***** The data

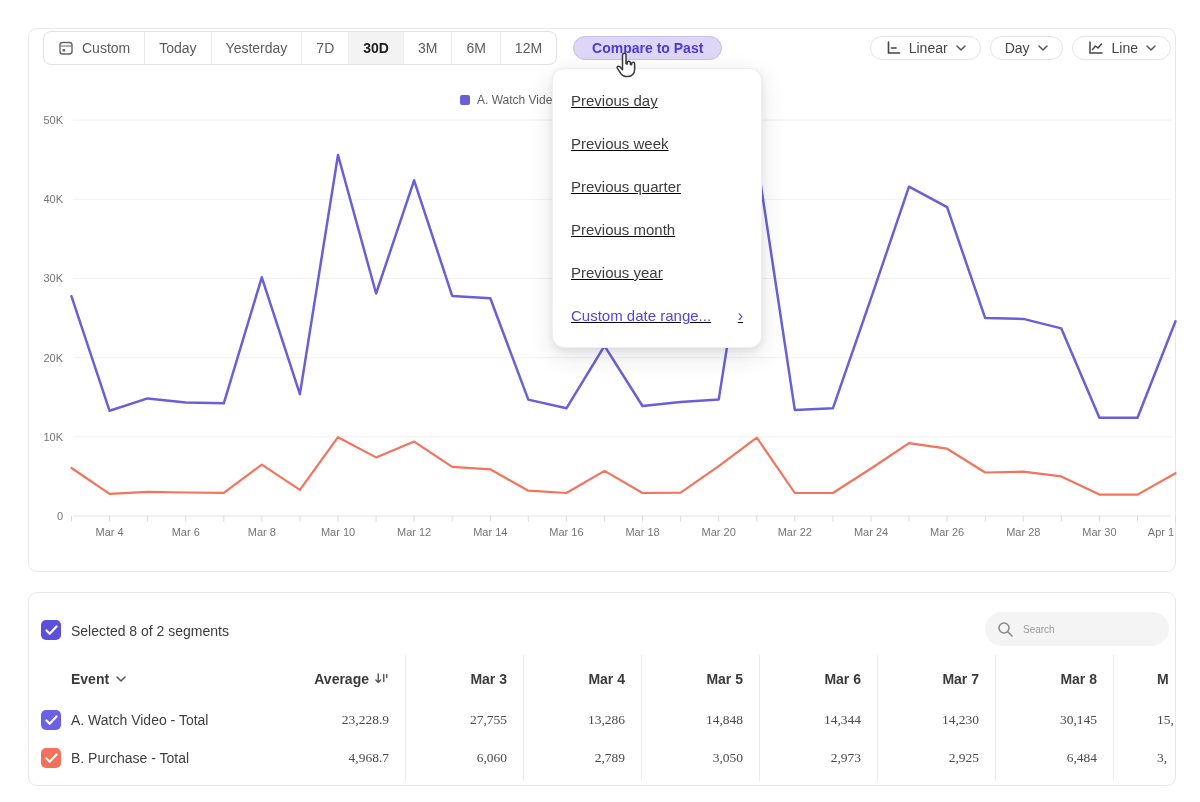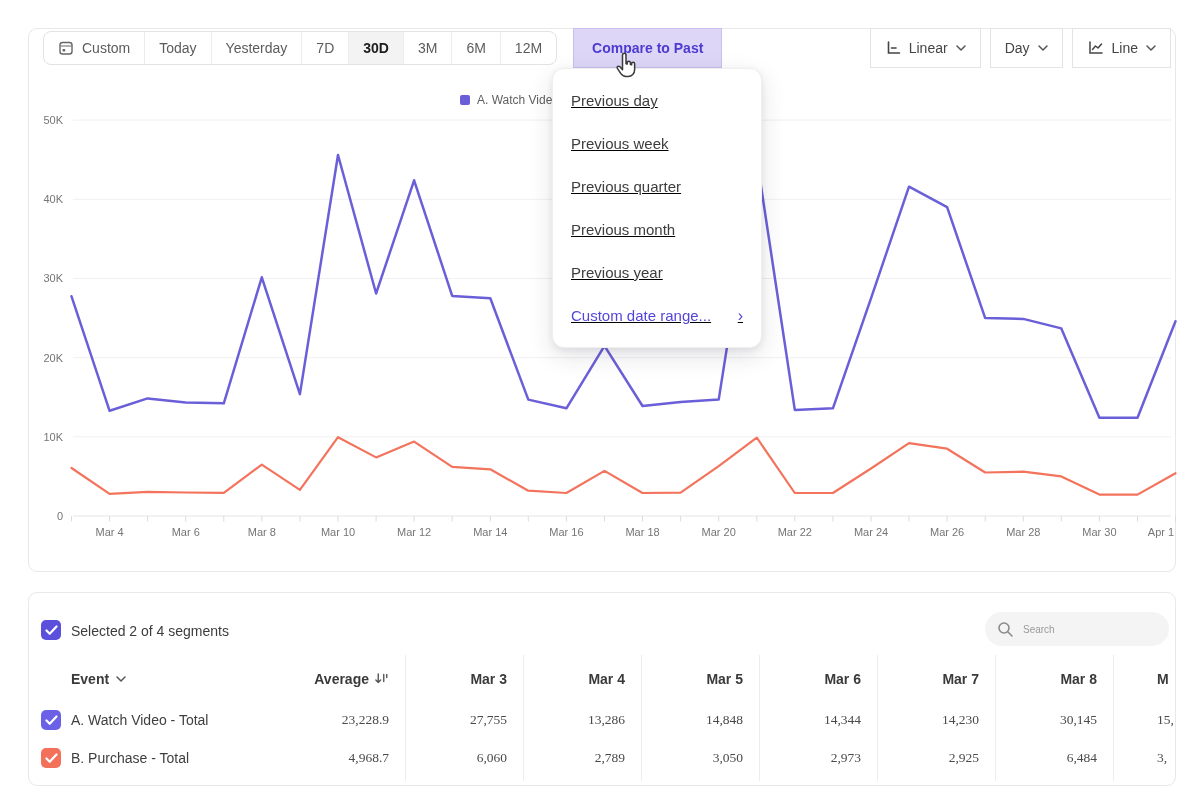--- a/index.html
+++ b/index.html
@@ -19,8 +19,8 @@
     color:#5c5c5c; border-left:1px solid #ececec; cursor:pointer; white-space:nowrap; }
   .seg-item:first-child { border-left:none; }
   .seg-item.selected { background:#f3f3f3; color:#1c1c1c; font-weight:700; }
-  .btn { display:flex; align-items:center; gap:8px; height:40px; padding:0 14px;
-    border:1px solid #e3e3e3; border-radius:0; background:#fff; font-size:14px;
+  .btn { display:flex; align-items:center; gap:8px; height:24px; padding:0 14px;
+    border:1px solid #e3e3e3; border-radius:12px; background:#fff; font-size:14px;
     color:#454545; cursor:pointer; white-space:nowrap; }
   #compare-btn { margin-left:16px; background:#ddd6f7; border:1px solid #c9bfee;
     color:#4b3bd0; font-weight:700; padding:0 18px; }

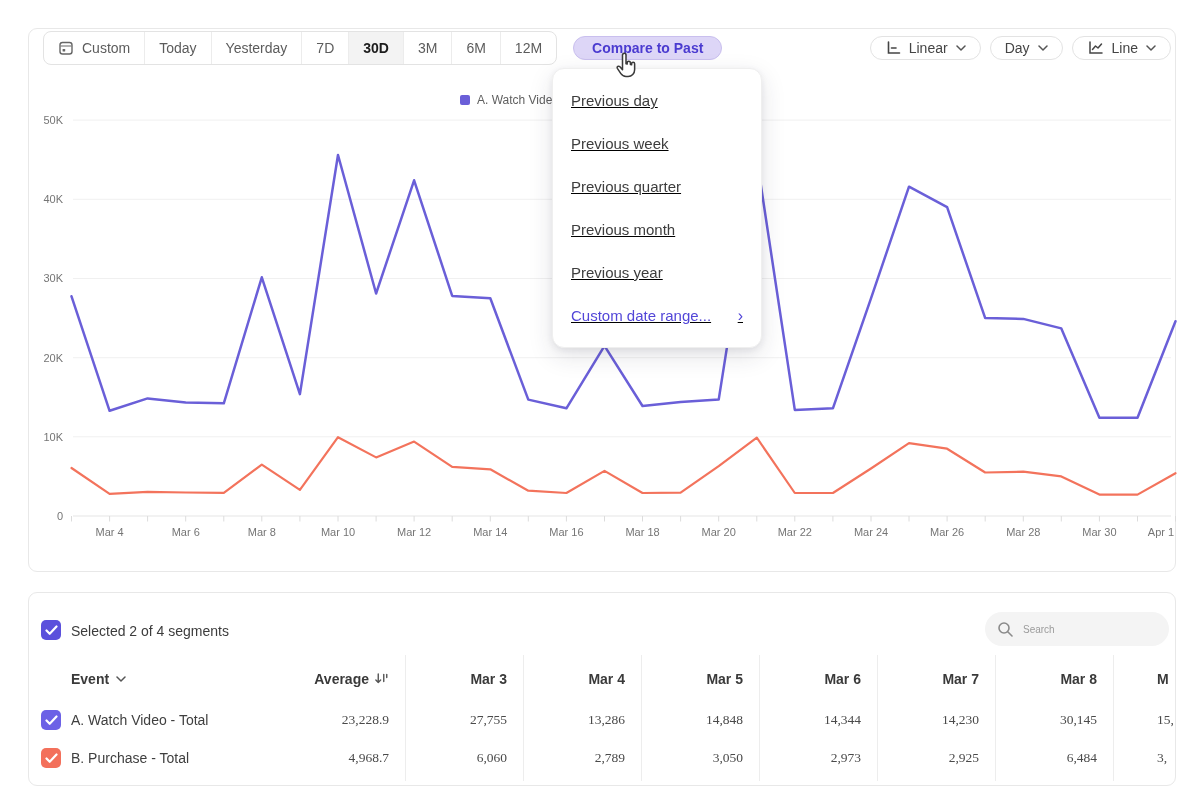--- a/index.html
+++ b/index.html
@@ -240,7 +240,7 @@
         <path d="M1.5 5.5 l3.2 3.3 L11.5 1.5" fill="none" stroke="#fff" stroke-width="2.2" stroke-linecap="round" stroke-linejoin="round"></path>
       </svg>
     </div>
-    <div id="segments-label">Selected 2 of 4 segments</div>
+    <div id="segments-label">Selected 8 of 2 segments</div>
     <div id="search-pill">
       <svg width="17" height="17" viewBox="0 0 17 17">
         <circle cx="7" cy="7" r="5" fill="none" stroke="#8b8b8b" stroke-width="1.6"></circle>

**********

▶ Problem to solve
The required output is the line containing "-240,7 +240,7 @@" through the last line of the records above, each copied exactly and nothing more.

▶ Exercise result
@@ -240,7 +240,7 @@
         <path d="M1.5 5.5 l3.2 3.3 L11.5 1.5" fill="none" stroke="#fff" stroke-width="2.2" stroke-linecap="round" stroke-linejoin="round"></path>
       </svg>
     </div>
-    <div id="segments-label">Selected 2 of 4 segments</div>
+    <div id="segments-label">Selected 8 of 2 segments</div>
     <div id="search-pill">
       <svg width="17" height="17" viewBox="0 0 17 17">
         <circle cx="7" cy="7" r="5" fill="none" stroke="#8b8b8b" stroke-width="1.6"></circle>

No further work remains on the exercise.